┌────────
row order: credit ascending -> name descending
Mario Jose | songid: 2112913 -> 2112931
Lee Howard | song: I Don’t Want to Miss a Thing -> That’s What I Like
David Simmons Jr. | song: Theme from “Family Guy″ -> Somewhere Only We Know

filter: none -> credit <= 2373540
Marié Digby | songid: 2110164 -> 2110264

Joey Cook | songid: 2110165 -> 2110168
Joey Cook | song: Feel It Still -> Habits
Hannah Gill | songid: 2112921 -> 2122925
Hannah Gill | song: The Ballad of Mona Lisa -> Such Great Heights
└────────
┌────────
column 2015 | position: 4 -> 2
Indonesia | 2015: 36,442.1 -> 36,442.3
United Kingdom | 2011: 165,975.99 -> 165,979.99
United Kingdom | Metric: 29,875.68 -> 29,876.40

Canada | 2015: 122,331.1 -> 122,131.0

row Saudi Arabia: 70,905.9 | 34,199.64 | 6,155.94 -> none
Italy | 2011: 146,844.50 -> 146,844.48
└────────
┌────────
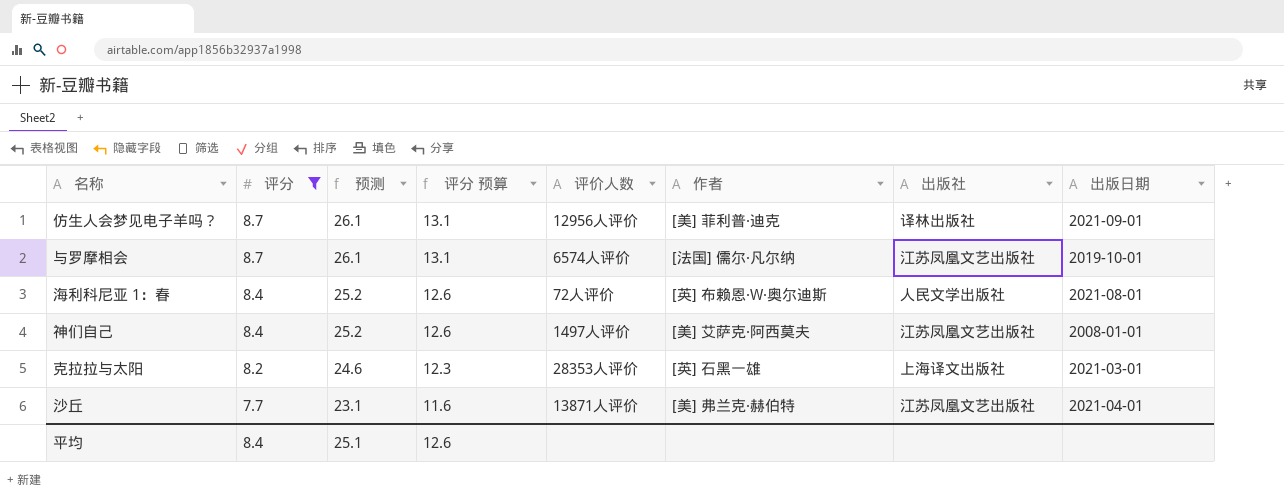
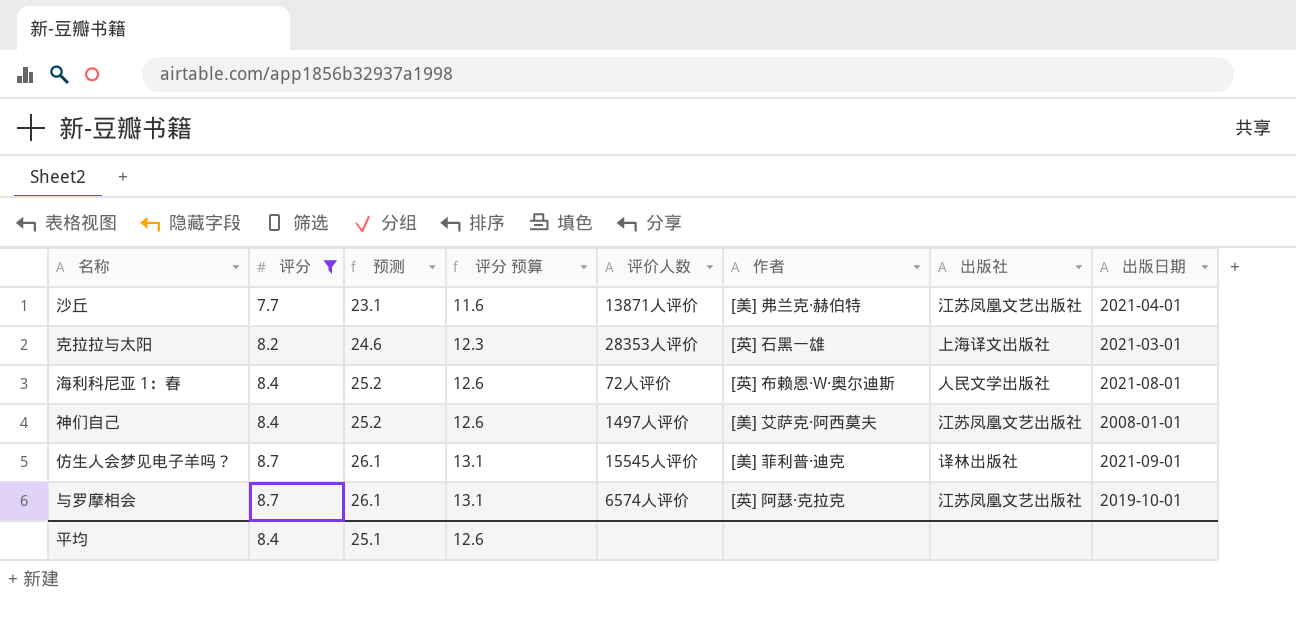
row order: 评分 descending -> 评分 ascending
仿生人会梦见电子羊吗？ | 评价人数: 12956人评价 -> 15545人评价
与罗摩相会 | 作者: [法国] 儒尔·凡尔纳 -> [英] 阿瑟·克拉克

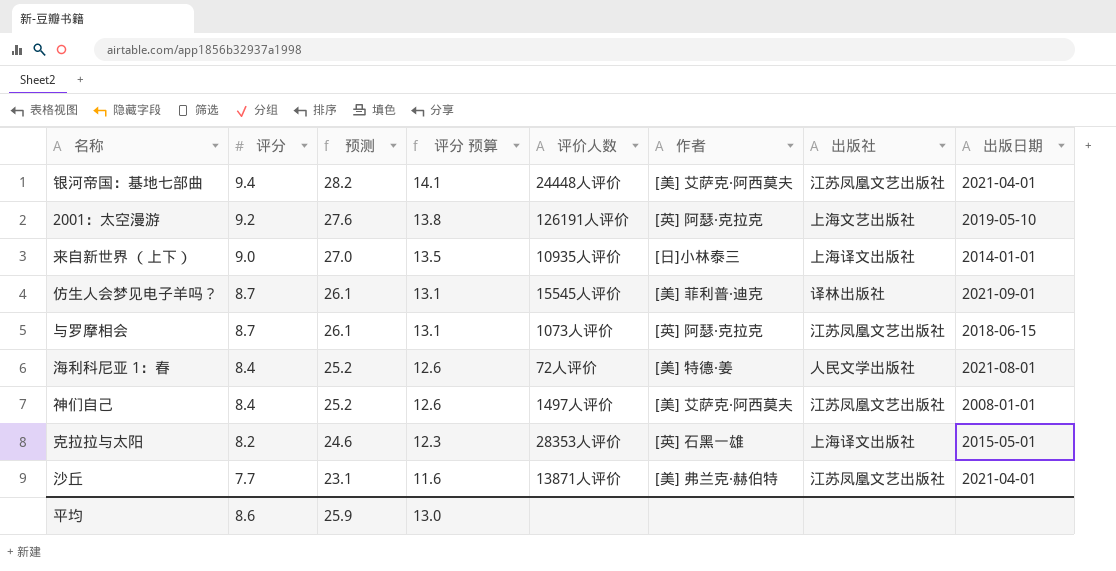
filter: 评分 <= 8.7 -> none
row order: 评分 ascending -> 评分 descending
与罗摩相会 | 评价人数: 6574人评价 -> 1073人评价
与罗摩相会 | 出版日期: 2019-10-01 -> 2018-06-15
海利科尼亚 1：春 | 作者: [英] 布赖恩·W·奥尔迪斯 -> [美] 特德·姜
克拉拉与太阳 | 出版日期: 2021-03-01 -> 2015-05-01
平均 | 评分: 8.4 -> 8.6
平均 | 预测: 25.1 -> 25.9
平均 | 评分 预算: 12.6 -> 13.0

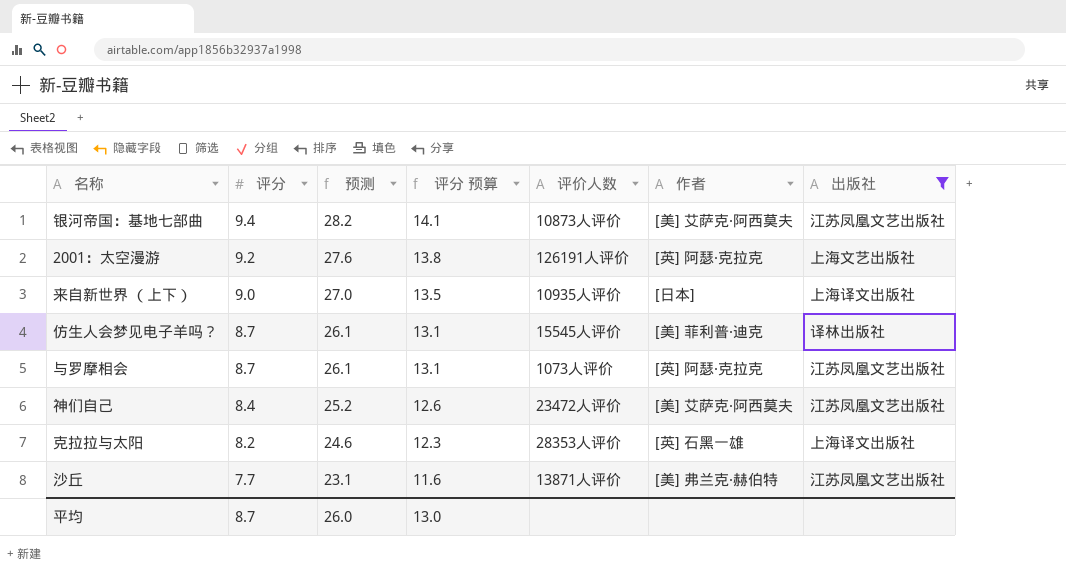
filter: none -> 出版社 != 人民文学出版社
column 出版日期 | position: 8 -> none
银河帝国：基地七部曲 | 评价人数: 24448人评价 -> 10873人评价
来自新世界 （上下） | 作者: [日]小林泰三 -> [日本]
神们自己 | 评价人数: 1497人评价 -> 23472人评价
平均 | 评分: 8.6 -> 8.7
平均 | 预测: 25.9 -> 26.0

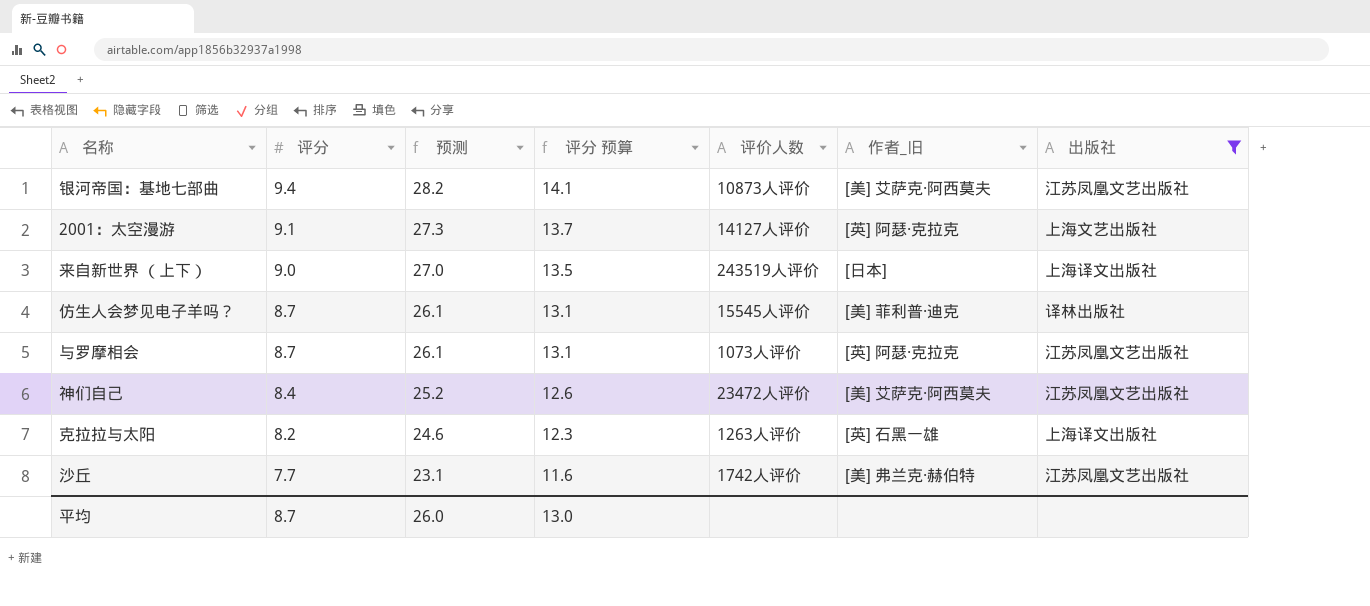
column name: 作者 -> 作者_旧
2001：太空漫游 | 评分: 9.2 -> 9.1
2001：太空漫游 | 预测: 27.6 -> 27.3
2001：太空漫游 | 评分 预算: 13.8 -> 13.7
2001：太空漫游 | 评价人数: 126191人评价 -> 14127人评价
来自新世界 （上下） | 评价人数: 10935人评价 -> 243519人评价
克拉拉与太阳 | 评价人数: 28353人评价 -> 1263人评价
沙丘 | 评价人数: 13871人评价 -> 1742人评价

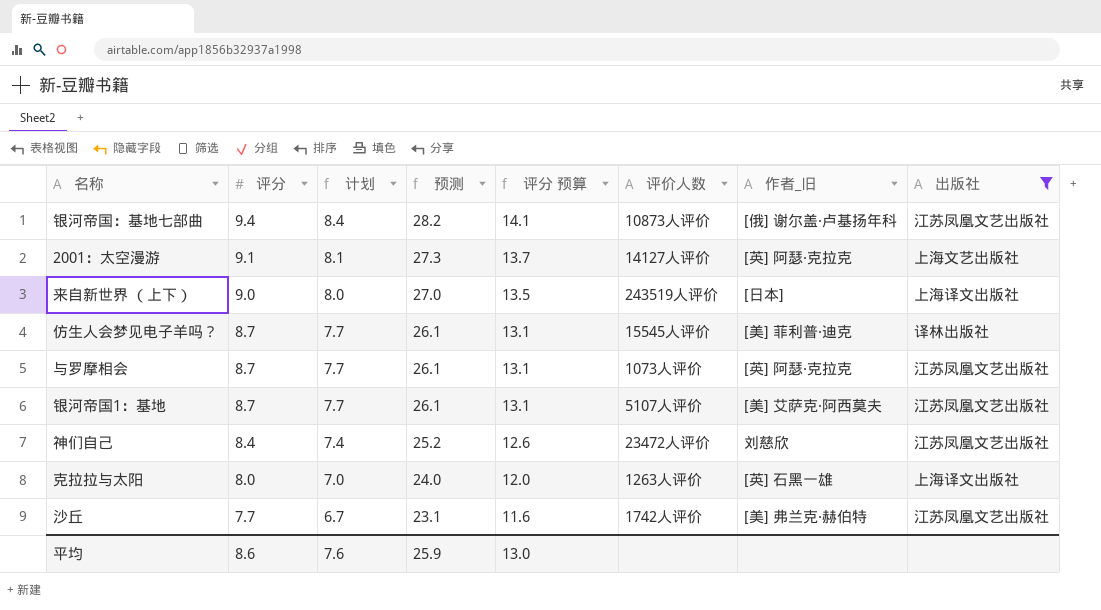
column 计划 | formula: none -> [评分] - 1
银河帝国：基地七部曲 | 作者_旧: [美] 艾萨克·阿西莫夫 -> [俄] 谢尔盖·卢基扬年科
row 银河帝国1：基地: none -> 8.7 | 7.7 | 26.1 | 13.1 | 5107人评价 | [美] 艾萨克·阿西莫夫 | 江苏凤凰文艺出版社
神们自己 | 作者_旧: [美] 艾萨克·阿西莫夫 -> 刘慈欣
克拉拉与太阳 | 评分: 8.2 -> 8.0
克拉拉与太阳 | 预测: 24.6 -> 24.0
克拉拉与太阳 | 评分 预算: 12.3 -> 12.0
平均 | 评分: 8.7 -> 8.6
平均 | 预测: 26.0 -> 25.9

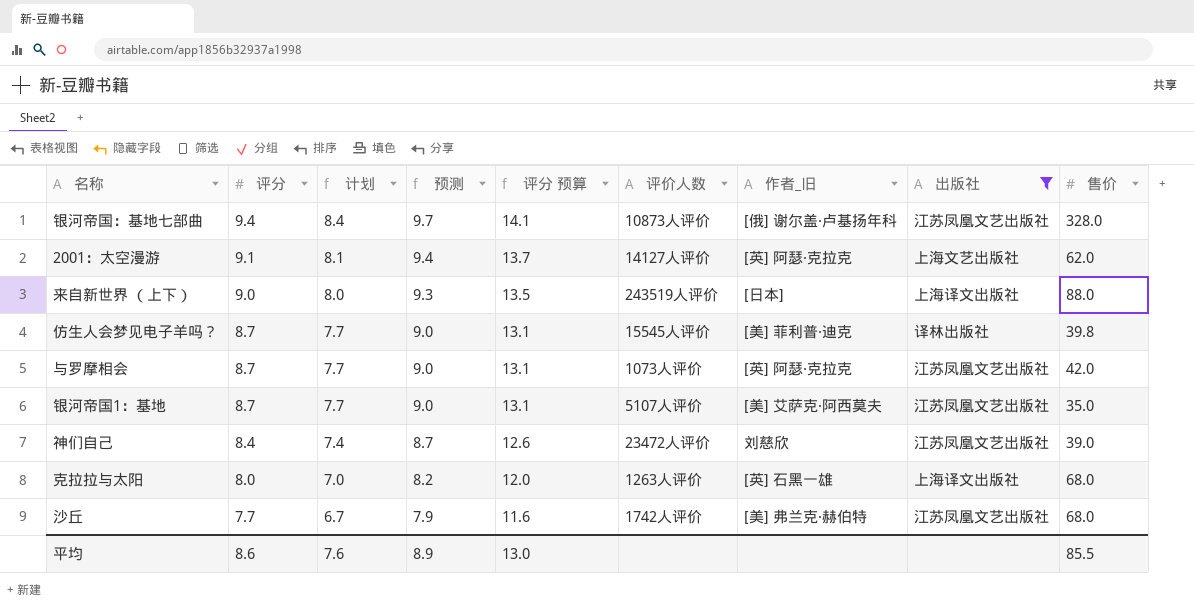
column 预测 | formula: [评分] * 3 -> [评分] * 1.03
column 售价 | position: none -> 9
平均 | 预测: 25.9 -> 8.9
└────────
* **PROMPT**
Please output, exactly as written, the lines above from the one holding "克拉拉与太阳 | 评分 预算: 12.3 -> 12.0" through the one holding "平均 | 预测: 25.9 -> 8.9", both included, with the pictures omitted.

* **REPLY TO THE TASK**
克拉拉与太阳 | 评分 预算: 12.3 -> 12.0
平均 | 评分: 8.7 -> 8.6
平均 | 预测: 26.0 -> 25.9

column 预测 | formula: [评分] * 3 -> [评分] * 1.03
column 售价 | position: none -> 9
平均 | 预测: 25.9 -> 8.9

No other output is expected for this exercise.